So I (28F) been together in a relationship for a year with my boyfriend (30). For months I have been having serious doubts about whether to move forward with him. I find it hard to pinpoint what exactly makes me feel this way. I was wondering how people identify what their needs are in a relationship. Relevant background information I would like to add is that I have a combination of complex trauma and I’m on the autism spectrum, which makes me feel like I have a very wonky emotional compass. I have been going to therapy as well, but it is focused on childhood trauma’s not my relationship. I’ll add a list of reoccurring thoughts I struggle with in my mind:

 

–          My partner has a long list of separate medical symptoms.
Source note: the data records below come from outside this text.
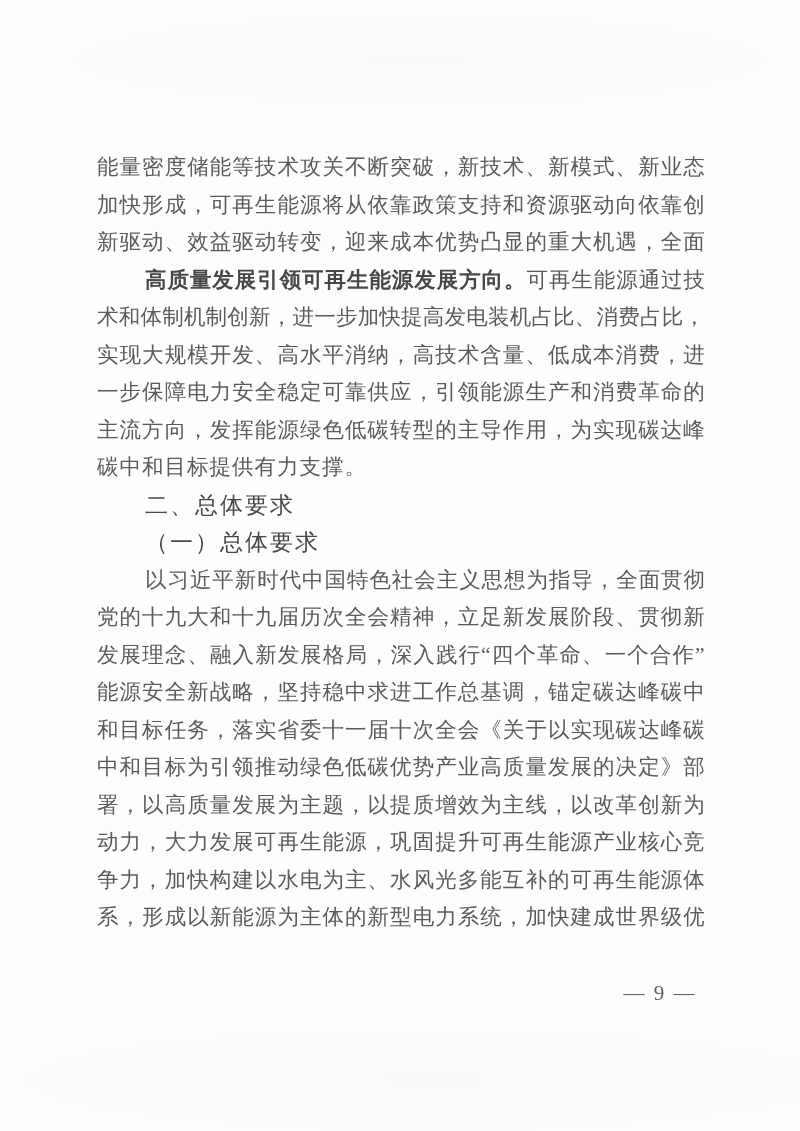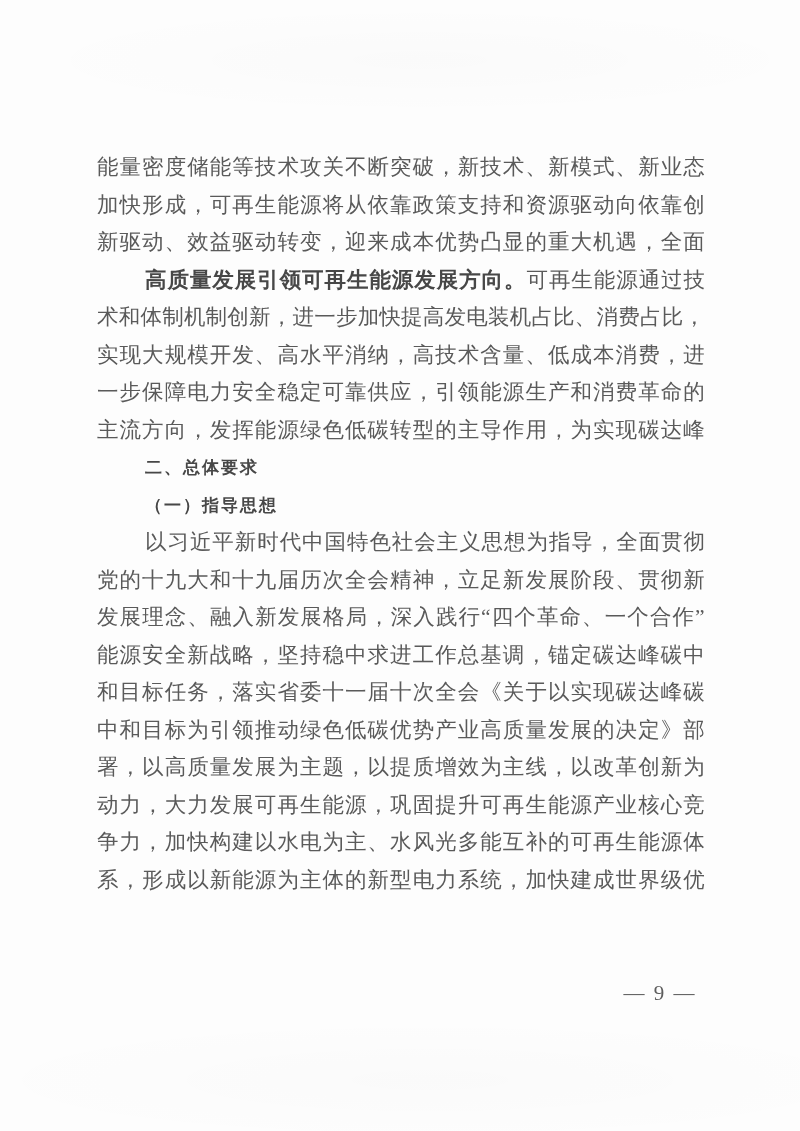--- a/index.html
+++ b/index.html
@@ -42,23 +42,23 @@
     justify-content:space-between;
     letter-spacing:0;
   }
   .line.fill .ch{flex:0 0 auto;}
   .line.indent{padding-left:48px;}
   .b{
     font-weight:bold;
     color:var(--ink-bold);
   }
   .line.heading{
-    font-weight:bold;
+    font-weight:normal;
     color:var(--ink-bold);
-    font-size:17px;
+    font-size:23px;
     letter-spacing:2px;
   }
   .page-number{
     position:absolute;
     top:981px;
     left:615px;
     width:90px;
     text-align:center;
     font-size:21px;
     letter-spacing:2px;
@@ -296,22 +296,23 @@
       <span class="ch">作</span>
       <span class="ch">用</span>
       <span class="ch">，</span>
       <span class="ch">为</span>
       <span class="ch">实</span>
       <span class="ch">现</span>
       <span class="ch">碳</span>
       <span class="ch">达</span>
       <span class="ch">峰</span>
     </div>
+    <div class="line"><span>碳中和目标提供有力支撑。</span></div>
     <div class="line indent heading"><span>二、总体要求</span></div>
-    <div class="line indent heading"><span>（一）指导思想</span></div>
+    <div class="line indent heading"><span>（一）总体要求</span></div>
     <div class="line indent fill">
       <span class="ch">以</span>
       <span class="ch">习</span>
       <span class="ch">近</span>
       <span class="ch">平</span>
       <span class="ch">新</span>
       <span class="ch">时</span>
       <span class="ch">代</span>
       <span class="ch">中</span>
       <span class="ch">国</span>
It’s a tricky subject for us, because I feel very concerned that it might be connected together (I suspect ehlers danlos). My partner feels like I’m paranoid and has no intention to investigate the matter. Nor does he feels comfortable to talk about it.

–          I want children, he doesn’t. We talked about it, and decided to give it some time. I don’t want to change his mind, nor have hope to do so, but I do want to give him some time to be sure.

–          I feel like we have different perspective on what kind of lives we want to live. I find challenges myself intellectually and going outside (nature/culture) important. He’s very attached to staying inside. He enjoys reading and boardgames. Which I think are really nice hobbies, but if it was up to him we would be stuck to his couch every day. I feel like initiative to get away from the television, always comes from my side. I also feel intellectually lonely, if that makes sense.

–          We both show signs of conflict avoidant behaviour. I have been working on my side together with a new therapist. I do notice that when I try to address issues with him, that it often feels like we get stuck in shallowness. I feel like he has a hard time identifying what he feels, and if he expresses any dissatisfaction, it usually is in the form of some sarcastic remark. I found the remarks funny in the beginning, but they’re concerning me currently.

–          I do feel very emotionally supported by him, even spoiled, when I address certain external issues. He's an empathic person in that regard.

–          He’s a physical beautiful man, but I haven’t felt comfortable being intimate with him for a long while. Even being kissed by him feels wrong for some reason. Any intimacy besides hugs or kisses I have denied for months. It just feels wrong.